Highlights of the Natural Gas Summary and Outlook for April 18 2014 follow. The full report is available at the link below.
Natural Gas Summary and Outlook
- Price Action: Prices rose another 12.1 cents (2.6%) to $4.741 on a 26.2 cent range.
- Price Outlook: Prices rose as a 2nd supportive EIA storage report continued to fuel the recent rally. With prices near the weekly high and the first full week of April in the books, the clear bias is for a new weekly high. Still there remains a great deal of bearish sentiment and the managed money net long position as a percentage of open interest is concerning. The CFTC data for April 15 revealed a continuation in the recent trend of establishing yet another new record managed money net long position on a percentage basis while remaining well below the absolute net long record. The absolute net long position did increase at the same time overall total open interest also rose to 4.16 million contracts. CME futures open interest fell to just 1.11 million contracts as of April 16. This is the lowest level of open interest since October 1, 2012.
- Weekly Storage: US working gas storage for the week ending April 18 indicated a paltry build of 24 bcf. Current inventories of 850 bcf fall 854 bcf (50.1%) below last year and 1,003 bcf (54.1%) behind the 5 year average.

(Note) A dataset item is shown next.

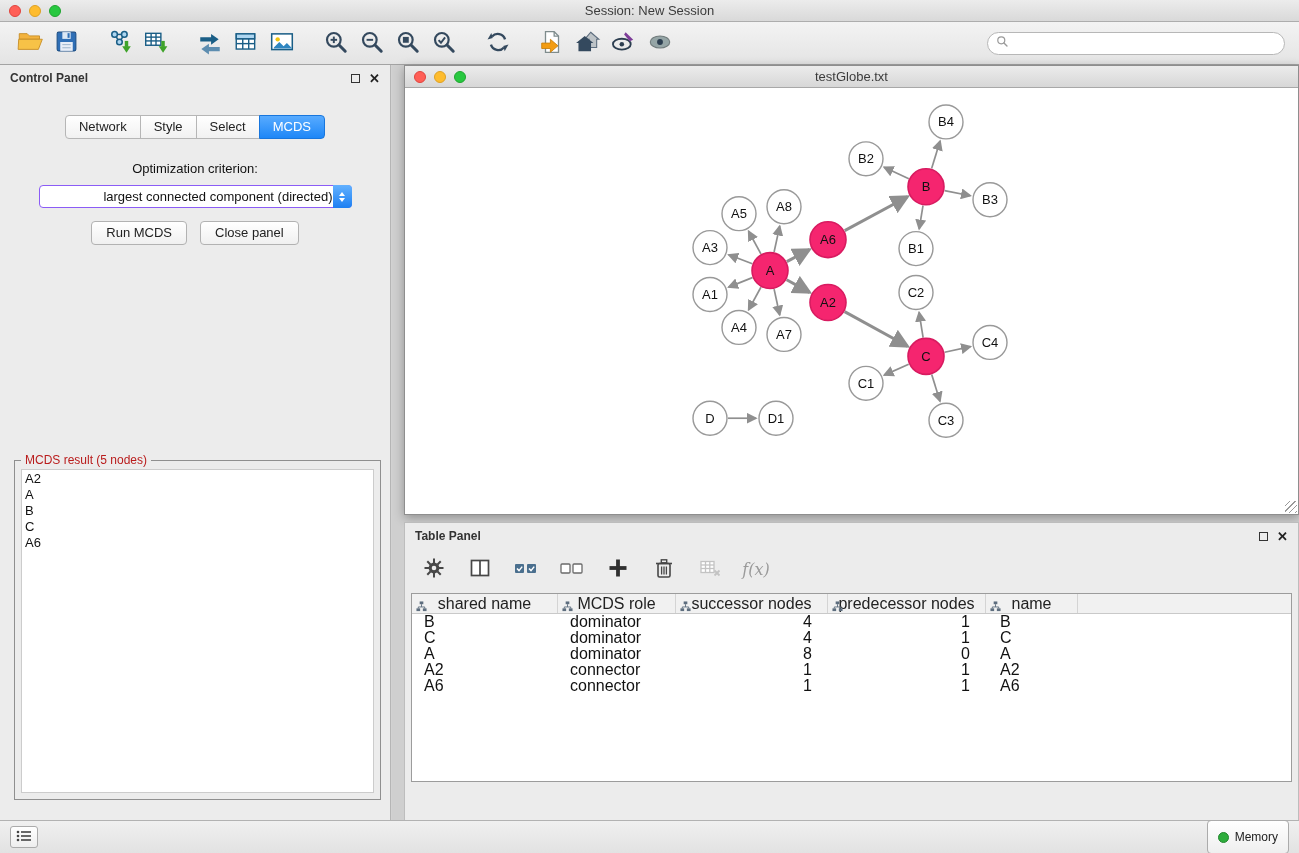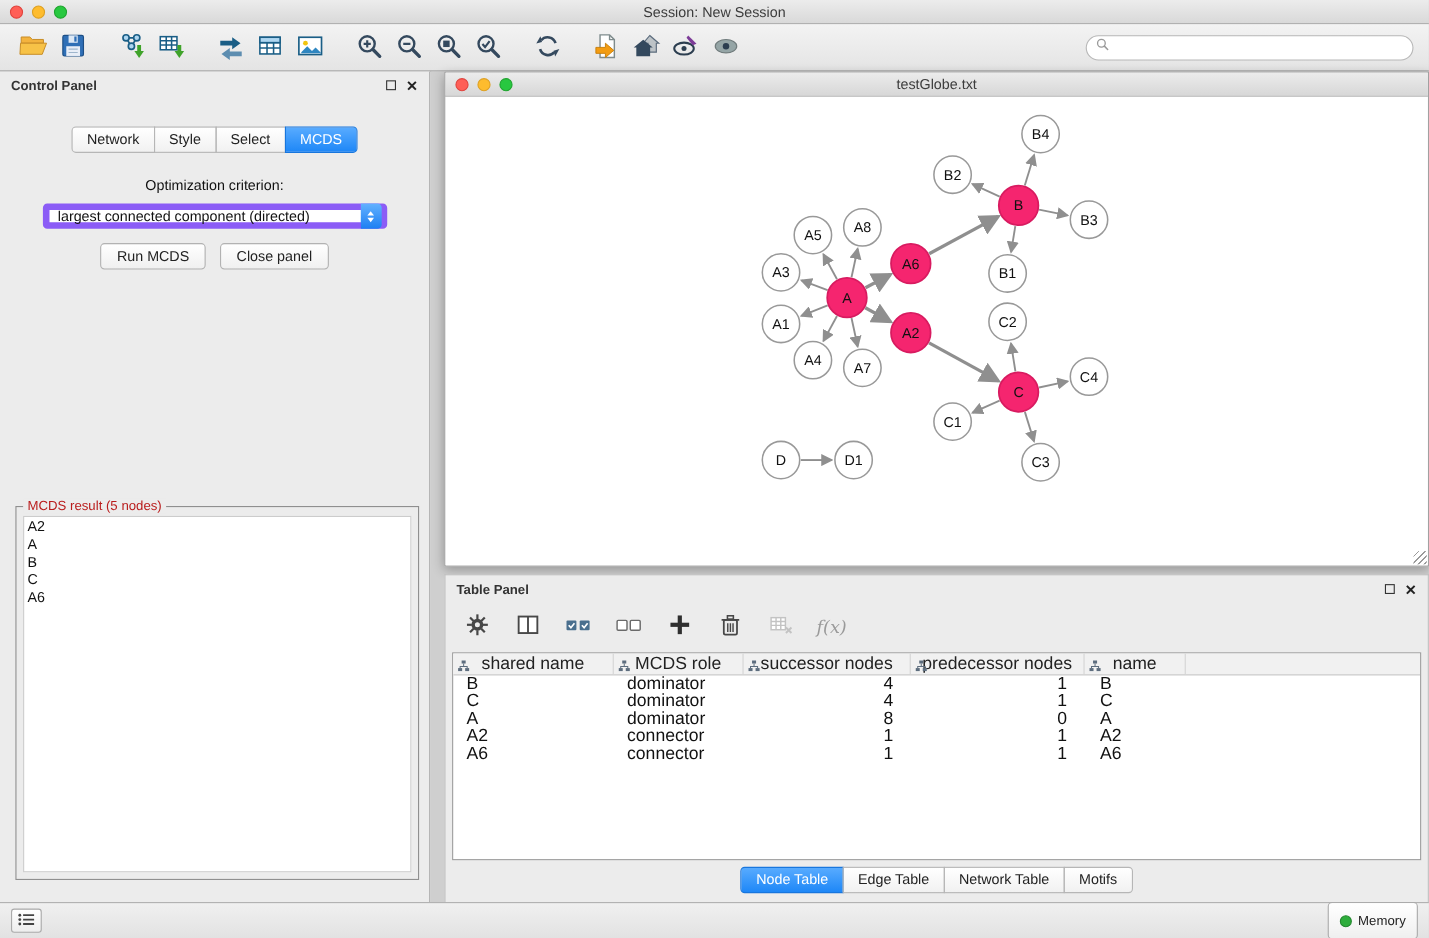"largest connected component (directed)" .combo { border: 6px solid #8b5cf6 -> 1px solid #8b5cf6; text-align: none -> right }
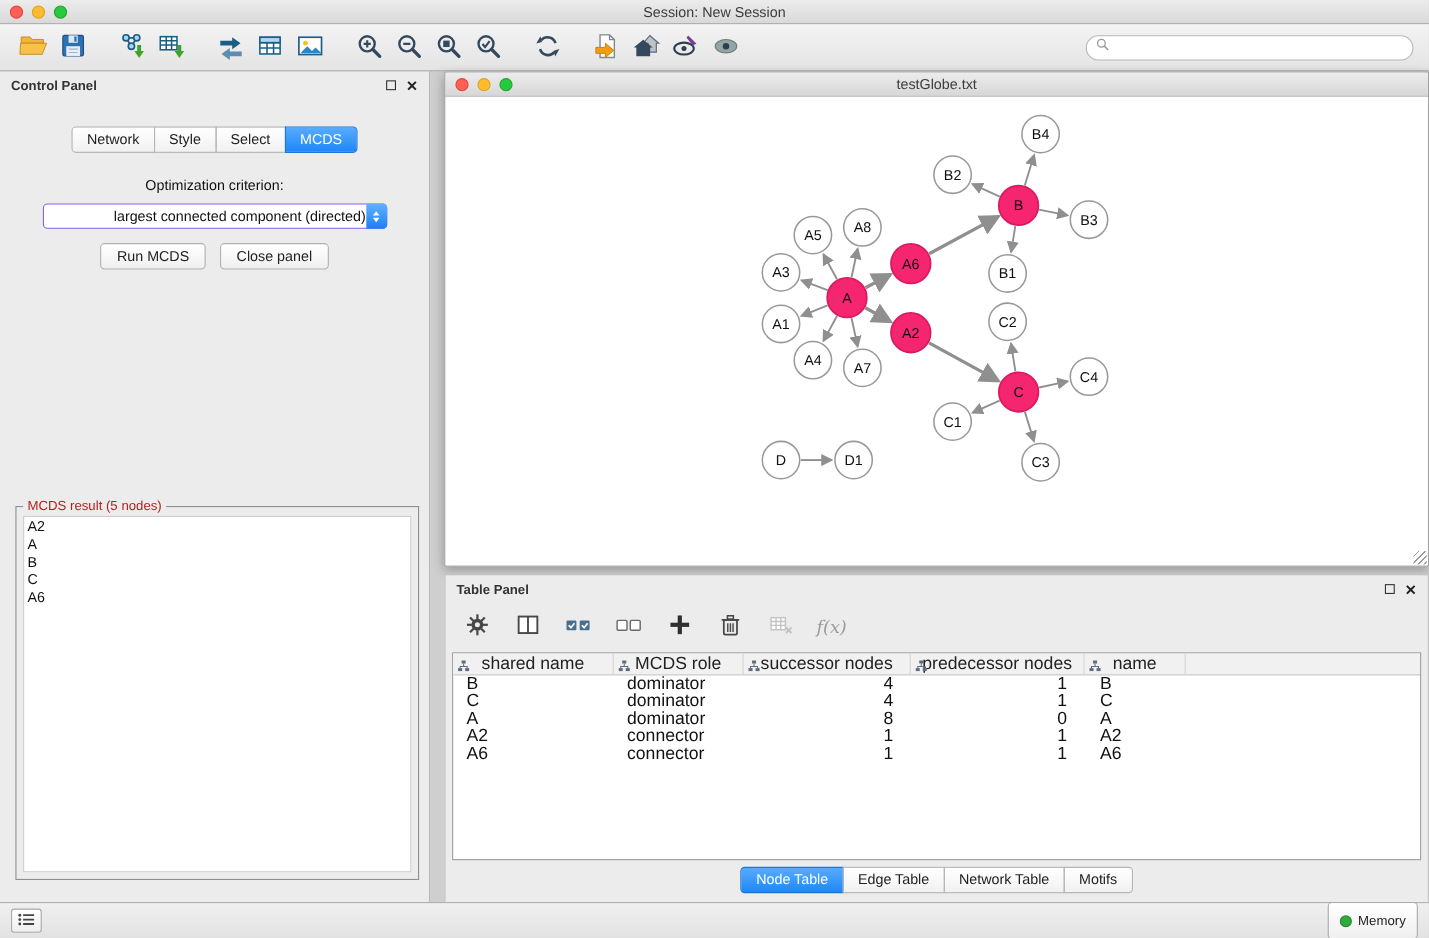"Node Table" div.table-tabs { html: <div> <button>Node Table</button> <button>Edge Table</button> <button>Network Table</button> <button>Motifs</button> </div> -> none }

- Storage Outlook: The first full week of April revealed yet another well below expected injected as the S&D balance revealed so far is indicative of a market that will be hard pressed to refill storage facilities before November. We have previously pointed to the importance of data for the week ending April 18. Although there can still be some dismissal of yet another low storage injection due to the latest cold snap, those expecting huge injections need larger injections and need them soon. This week again did not meet or exceed the 5 year weekly maximum injection we are using as a simple benchmark. While we still do not see an injection meeting or exceeding the 5 year maximum in the upcoming weeks, if injections match the 5 year weekly maximum injection, and this implies injections every week into early December, 2,659 bcf will added to storage facilities and lift inventories to 3,509 bcf. As Ricky Ricardo would declare, “there’s some explainin’ to do,” so too do those projecting a very loose S&D balance will develop and increase storage injections at a record pace. There were indications of very large storage injections over the weekend of April 12-13. However, our model projections indicated injections should indeed have been very close to the maximum injections and the industry needs well above historical or model injections.
- Supply Trends: Total supply was unchanged at 69.7 bcf/d. US production slipped while Canadian imports rose. LNG imports were unchanged and Mexican exports dropped. The US Baker Hughes rig count was unchanged as a rise in natural gas activity was offset by a decline in oil. The Canadian count dropped 13 as the normal seasonal decline remains in place at a slowing pace. Thus, the total North American rig count fell by 13 to 2,030 and now surpasses last year by 146. The higher efficiency US horizontal rig count was unchanged at 1,224 and stands 127 above last year.
- Demand Trends: Total demand fell 3.0 bcf/d to 63.7 bcf/d. R&C lead the drop with power actually slightly higher on the week. Electricity demand fell 1,036 gigawatt-hrs to 67,967, which trails last year by 866 (1.3%) and the 5 year average by 485 (0.7%).